**What you are asked to do**:
Could you output every record below exactly, leaving out the pictures?

Saved data entries
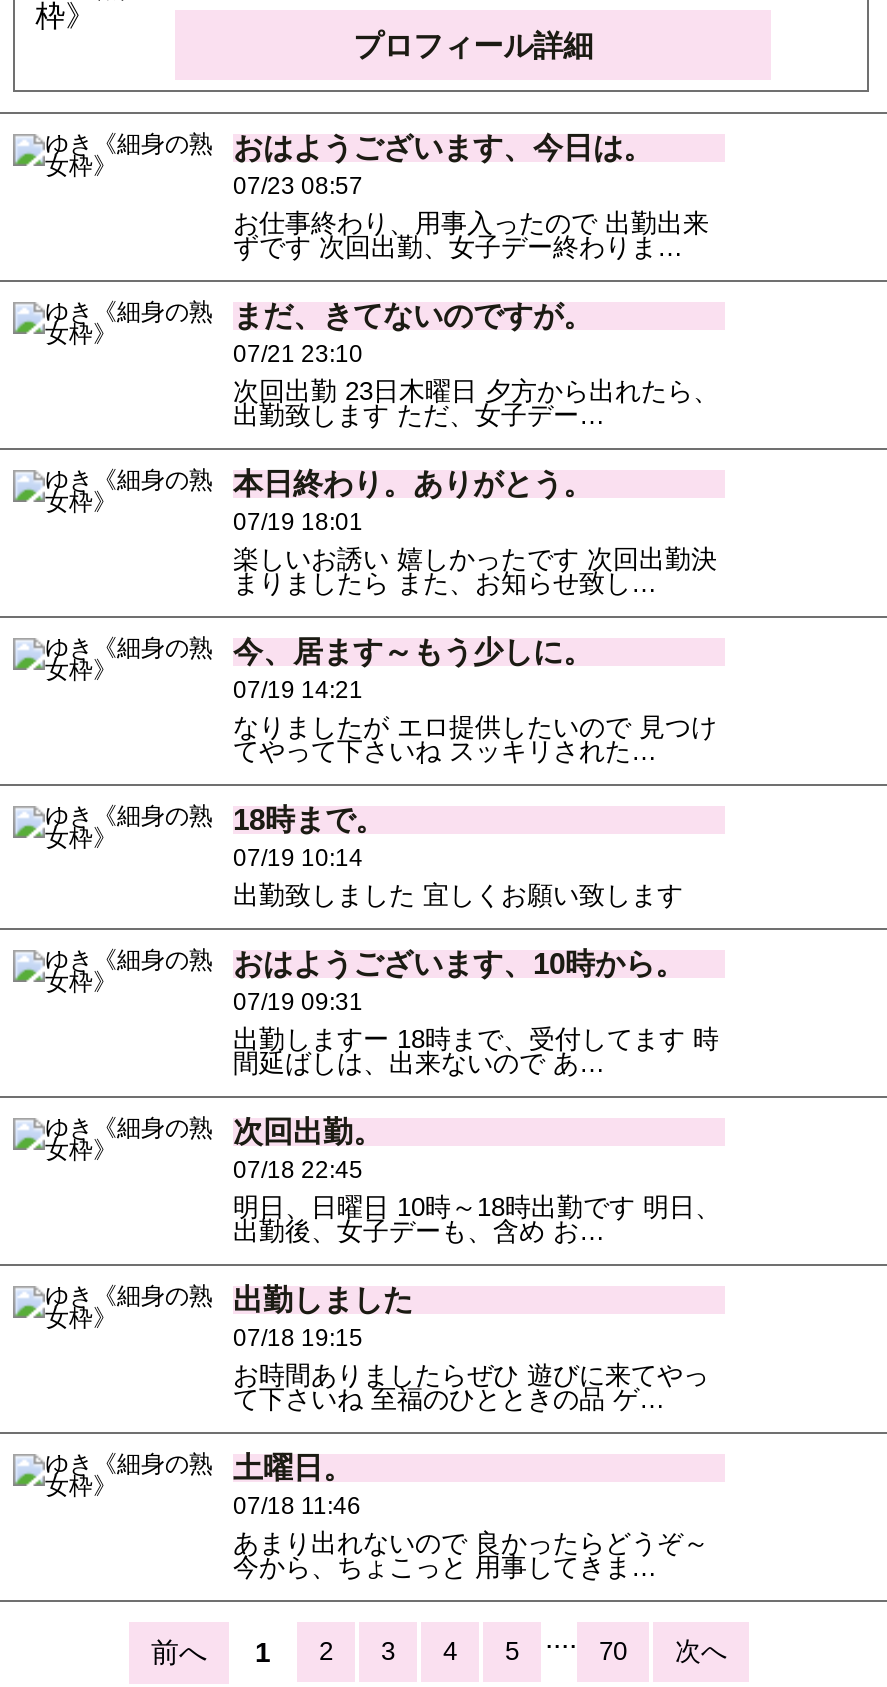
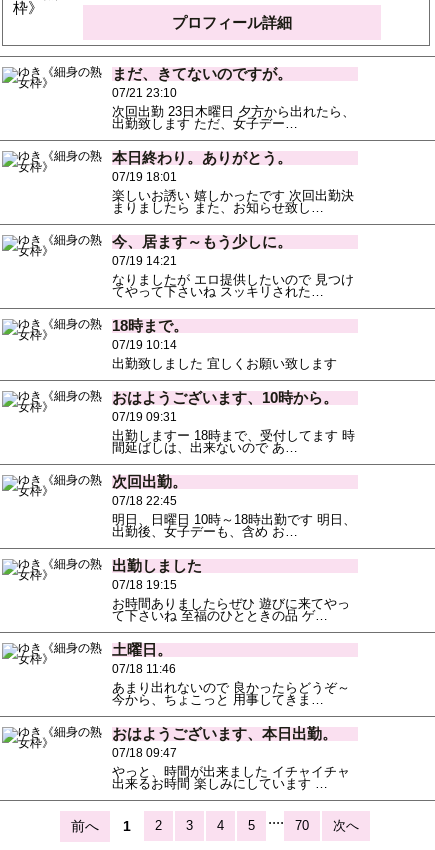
- おはようございます、今日は。
- 07/23 08:57
- お仕事終わり、用事入ったので 出勤出来
- ずです 次回出勤、女子デー終わりま…

moved up: まだ、きてないのですが。 | 07/21 23:10 | 次回出勤 23日木曜日 夕方から出れたら、 | ... | あまり出れないので 良かったらどうぞ～ | 今から、ちょこっと 用事してきま…

+ おはようございます、本日出勤。
+ 07/18 09:47
+ やっと、時間が出来ました イチャイチャ
+ 出来るお時間 楽しみにしています …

**Solution**:
- おはようございます、今日は。
- 07/23 08:57
- お仕事終わり、用事入ったので 出勤出来
- ずです 次回出勤、女子デー終わりま…

moved up: まだ、きてないのですが。 | 07/21 23:10 | 次回出勤 23日木曜日 夕方から出れたら、 | ... | あまり出れないので 良かったらどうぞ～ | 今から、ちょこっと 用事してきま…

+ おはようございます、本日出勤。
+ 07/18 09:47
+ やっと、時間が出来ました イチャイチャ
+ 出来るお時間 楽しみにしています …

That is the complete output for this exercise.